HARRISBURG — The Pennsylvania Department of Corrections wants more than $300 million in next year’s budget despite a declining population of incarcerated people and the recent closure of two facilities, sparking tough questions from lawmakers.
Democratic Gov. Josh Shapiro’s budget proposal to the state legislature included more than $200 million in additional funding for the department, which would bring the agency’s full request to roughly $3.3 billion. The department is also asking the legislature to approve an additional $100 million in supplemental funds to cover spending beyond last year’s projections.
Officials contend the increase is needed to address both additional federal requirements and dwindling federal funds; obligations to employee union contracts; and overtime driven by staffing vacancies.
But lawmakers questioned how such a substantial increase was needed after the prison system promised savings following the closure of two facilities in 2017 and 2020. State Sen. Lisa Baker (R., Luzerne) noted the request was twice what taxpayers were supposed to save.
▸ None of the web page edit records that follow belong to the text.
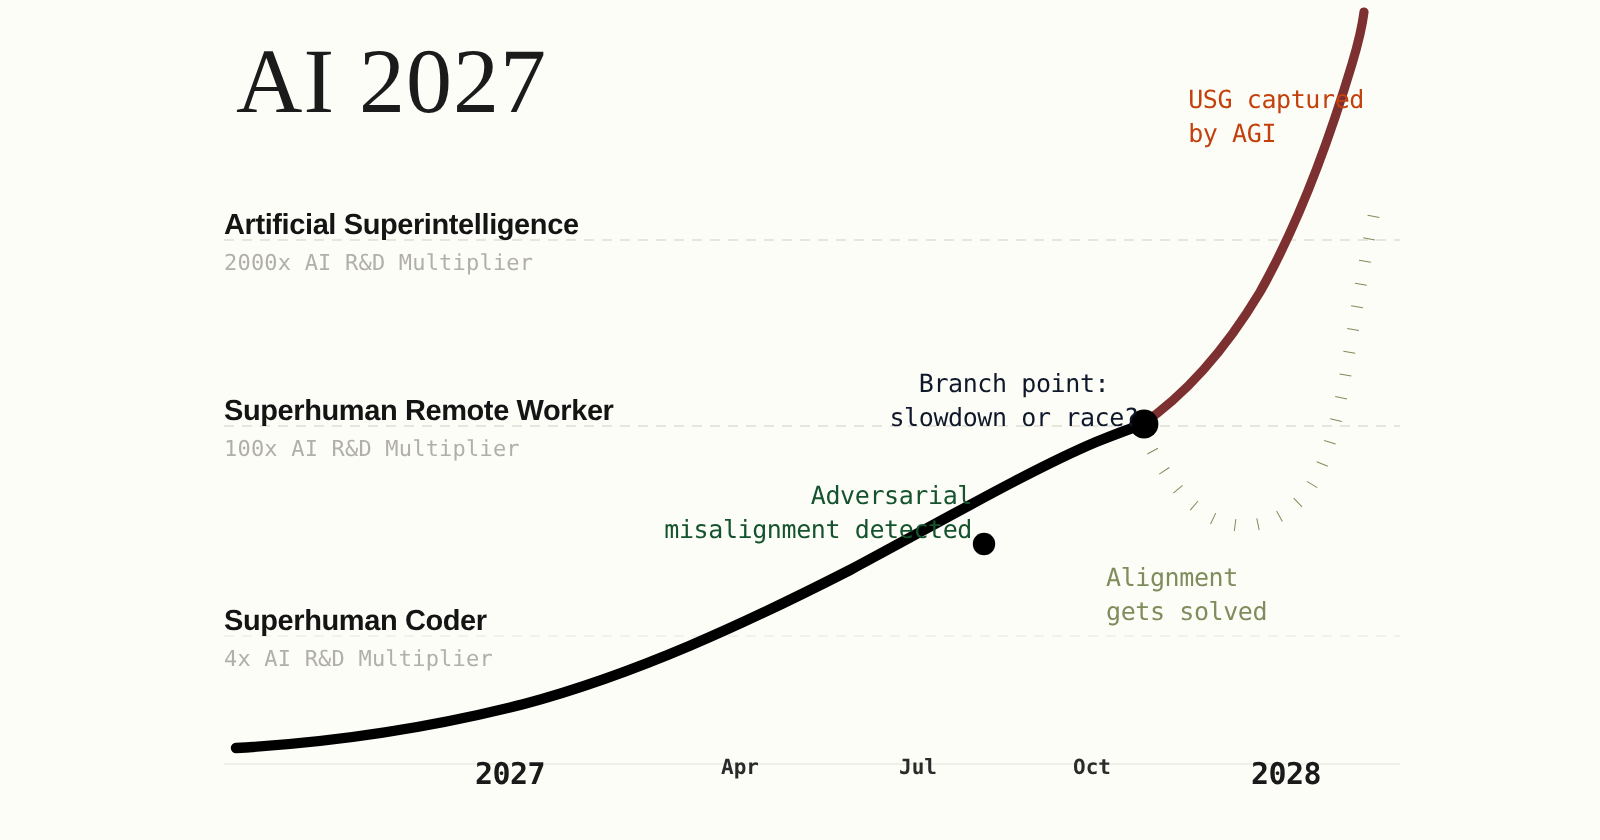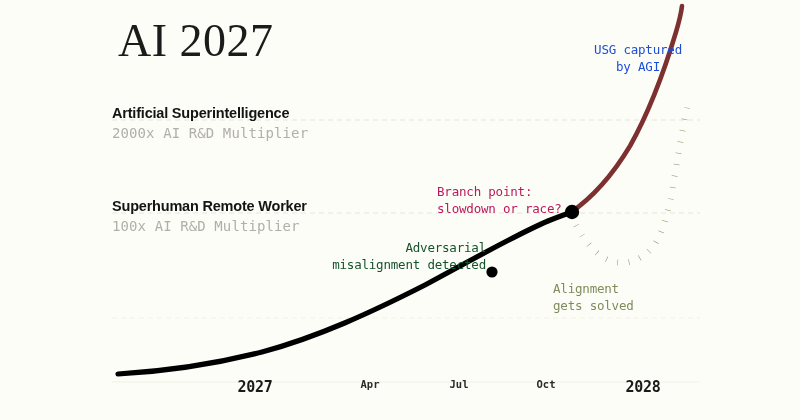--- a/index.html
+++ b/index.html
@@ -68,8 +68,8 @@
   #annot-usg {
     right: 138px;
     top: 42px;
-    text-align: center;
-    color: #1d4ed8;
+    text-align: left;
+    color: #c2410c;
   }
   #annot-branch {
     left: 437px;

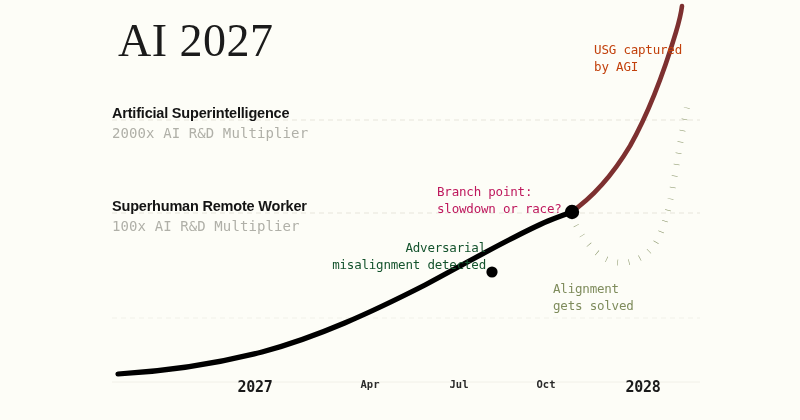--- a/index.html
+++ b/index.html
@@ -46,7 +46,7 @@
   }
   .tier-sub {
     font-family: "DejaVu Sans Mono", monospace;
-    font-size: 14px;
+    font-size: 11px;
     color: #b0b0a8;
     letter-spacing: 0.1px;
     display: block;

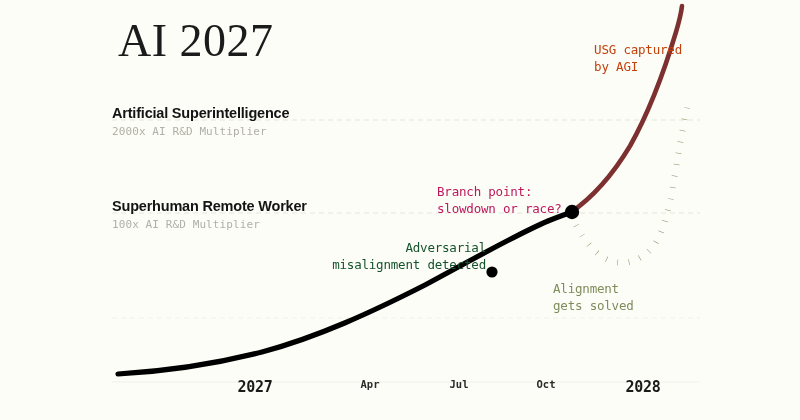--- a/index.html
+++ b/index.html
@@ -74,9 +74,9 @@
   #annot-branch {
     left: 437px;
     top: 184px;
-    text-align: left;
+    text-align: center;
     width: 140px;
-    color: #be185d;
+    color: #0f172a;
   }
   #annot-misalign {
     left: 318px;

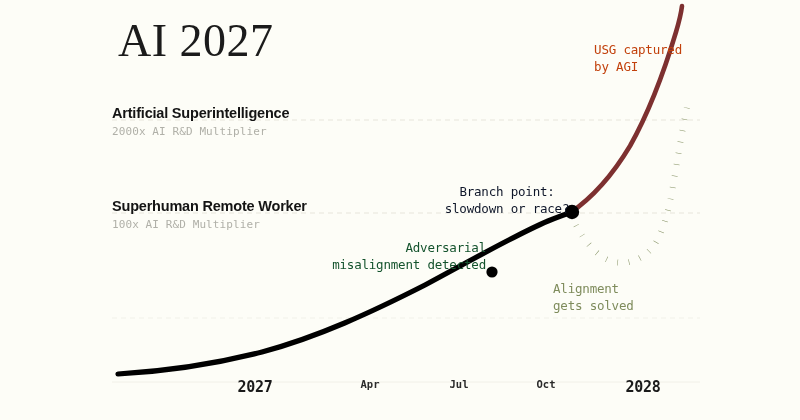--- a/index.html
+++ b/index.html
@@ -149,6 +149,10 @@
     <span class="tier-sub">100x AI R&amp;D Multiplier</span>
   </div>
 
+  <div class="tier" id="tier-coder">
+    <span class="tier-name">Superhuman Coder</span>
+    <span class="tier-sub">4x AI R&amp;D Multiplier</span>
+  </div>
 
   <div class="annot" id="annot-usg">USG captured
 by AGI</div>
“What happened with the cost savings that we expected from those closures?” Baker asked during a February appropriations meeting. “As we look at the cost to carry forward, it doesn’t seem like saving. Taxpayers are going to ask how did we propose $120 million in closures and we’re looking at a double increase currently.”
The simple answer? It costs more to do the same thing.
The corrections department oversees nearly 38,000 incarcerated individuals across 24 prisons and employs more than 17,000 people in both the prison and parole systems. Its budget includes the cost of running the prisons, which is its largest expense, and operating the state’s parole and pardons boards, the Office of Victim Advocate, and the parole system.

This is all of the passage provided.